I don't believe in communism, or socialism, it makes everyone impoverished, but, if we don't support the plankton soon, it will be impossible for anyone outside of the inner circle to even BUY their way to a decent payout, due to the overwhelming resources being consolidated in the top accounts.

In my quotes above (did you read them?) I'm pointing out to you that the complaint you have, that there is no "path for a minnow to become a whale", is a "classic" complaint of classism, and that this classism you feel should change is actually inherent in the design of Steemit, as outlined in the Steemit White Paper, which I also just quoted for you. I agree with your post. I agree we need a change. I don't really think Steemit should be communist. How would that even work: a decentralized platform cannot have a central control of economic inputs and outputs. It was just my way of saying that Steemit does indeed need to change, and the thing that needs to change are some of it's capitalistic aspects. However, perhaps you don't realize this, and would like to defend these particular aspects of capitalism despite your complaints?

Yeah, big difference between encouraging voluntary support of others, and trying a top down model that forces some fake version of equality.

And no, that is one version of capitalism. Go back, read history. Look where we started. Capitalism was the means to give each man ownership ability. It freed him from feudalism. He had a stake. But, if the mass of users voluntary surrender their stake to an oligarchy, it looks very much the same as pre-capitalist society, only marginally richer.

yes but at the cost of losing the Commons. I have read history, I think we just have a different interpretation of it. I suppose we could argue the merits of private ownership too, but that's not the part I'm most concerned with. There is a dynamic and much needed balancing between private ownership and the Commons. Without the concept of the Commons, pure ownership is slavery. For instance, do you believe all humans should have equal access to fresh drinking water?
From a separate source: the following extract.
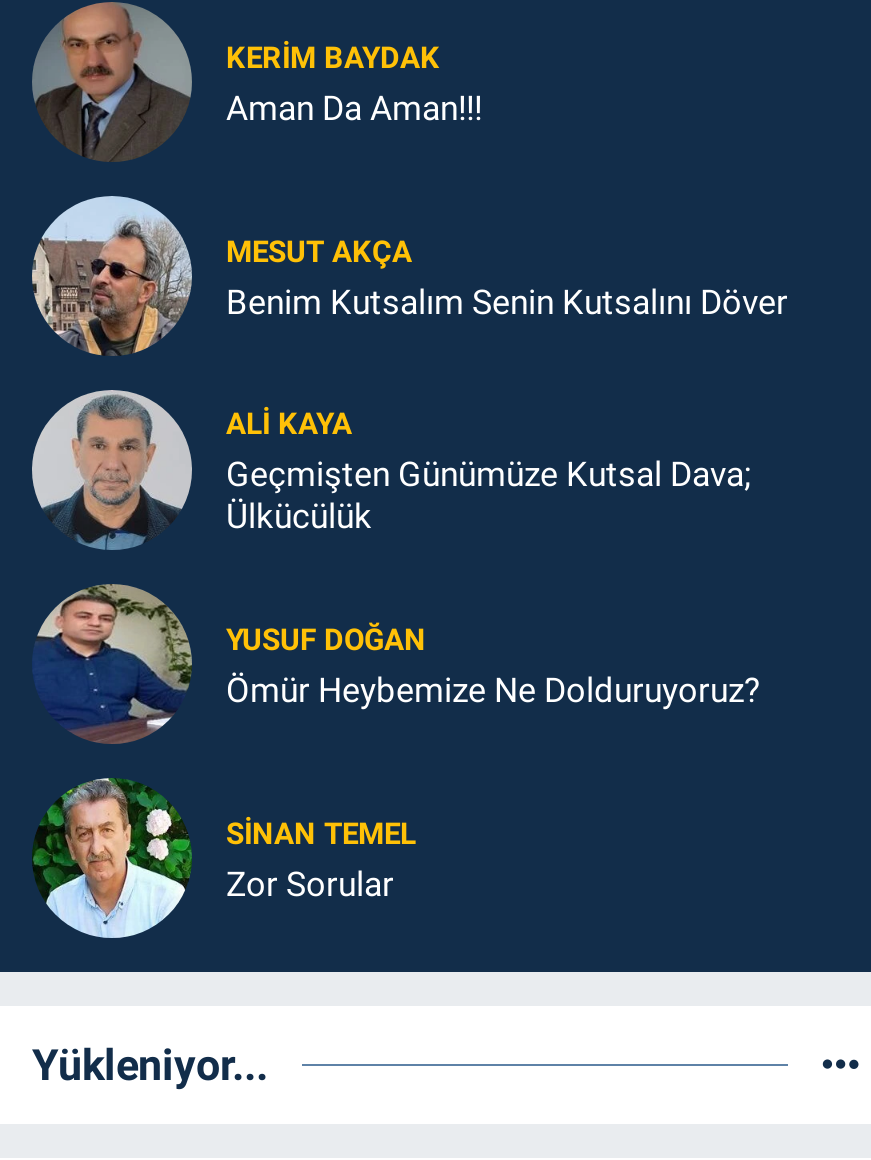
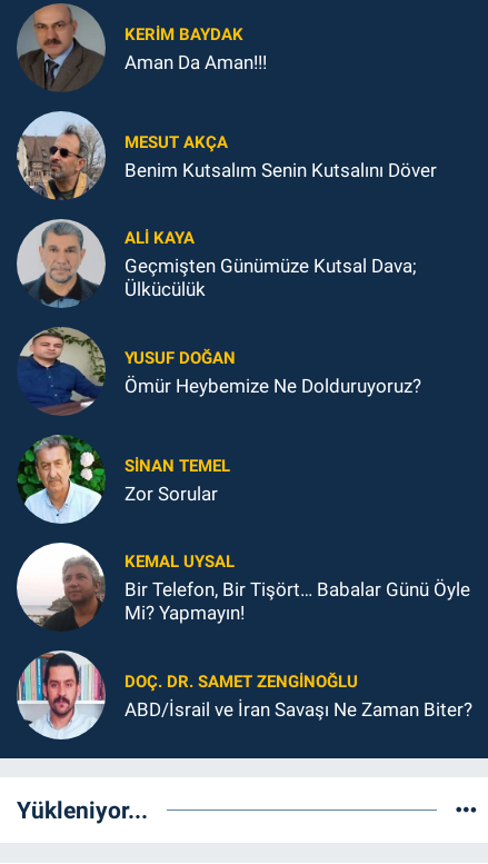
none -> [16,543,472,721] [image] | KEMAL UYSAL | Bir Telefon, Bir Tişört… Babalar Günü Öyle | Mi? Yapmayın! | DOÇ. DR. SAMET ZENGİNOĞLU | ABD/İsrail ve İran Savaşı Ne Zaman Biter?
none -> [16,649,107,729] [image]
Unfortunately fresh drinking water isn't equally distributed on the planet. Should something be done about this, or should "market forces" do their bidding?

If the market were left alone, and not protected by govt/corp partnerships (talking USA here) it remains to be seen what would happen with water. It's obscene that we have a shortage, when unbottling some of it and putting it back into the eco system could go a long way to correcting some of this. Here's my position. Anything that is not voluntary, eventually becomes slavery. Anything. If coercion must be used, it's less than ideal. but, the deck is so rigged right now, it's hard to imagine a world where our reality is different. I just don't believe in using a monopoly on force to make people do "the right thing" because, who gets to decide what that thing is, and how long until that becomes a burden we can't bear?

I wouldn't trust the "masses" to do the right thing either.

Well, being a"statist" is a popular option. But, you can't ask for liberty for yourself you're not ready to extend exponentially to everyone. So there you have it. Common property is great, if voluntarily established and if you go back to US history, you see, schools, libraries and parks, among other things, were originally done that way. But, then we decided force was better. As the financial teeter totter, tipped toward govt coffers through higher taxation and user fees, etc, the public demanded more coercion and public spaces became maintained by cities and states. How's that working out for us? You see the rich neighborhoods do well with that, they get attention from their "representatives" while poor neighborhoods get empty patches of grass that hardly ever gets cut. Meanwhile, private parks, museums and monuments remain some of the most beautiful, publicly accessible spaces in existence.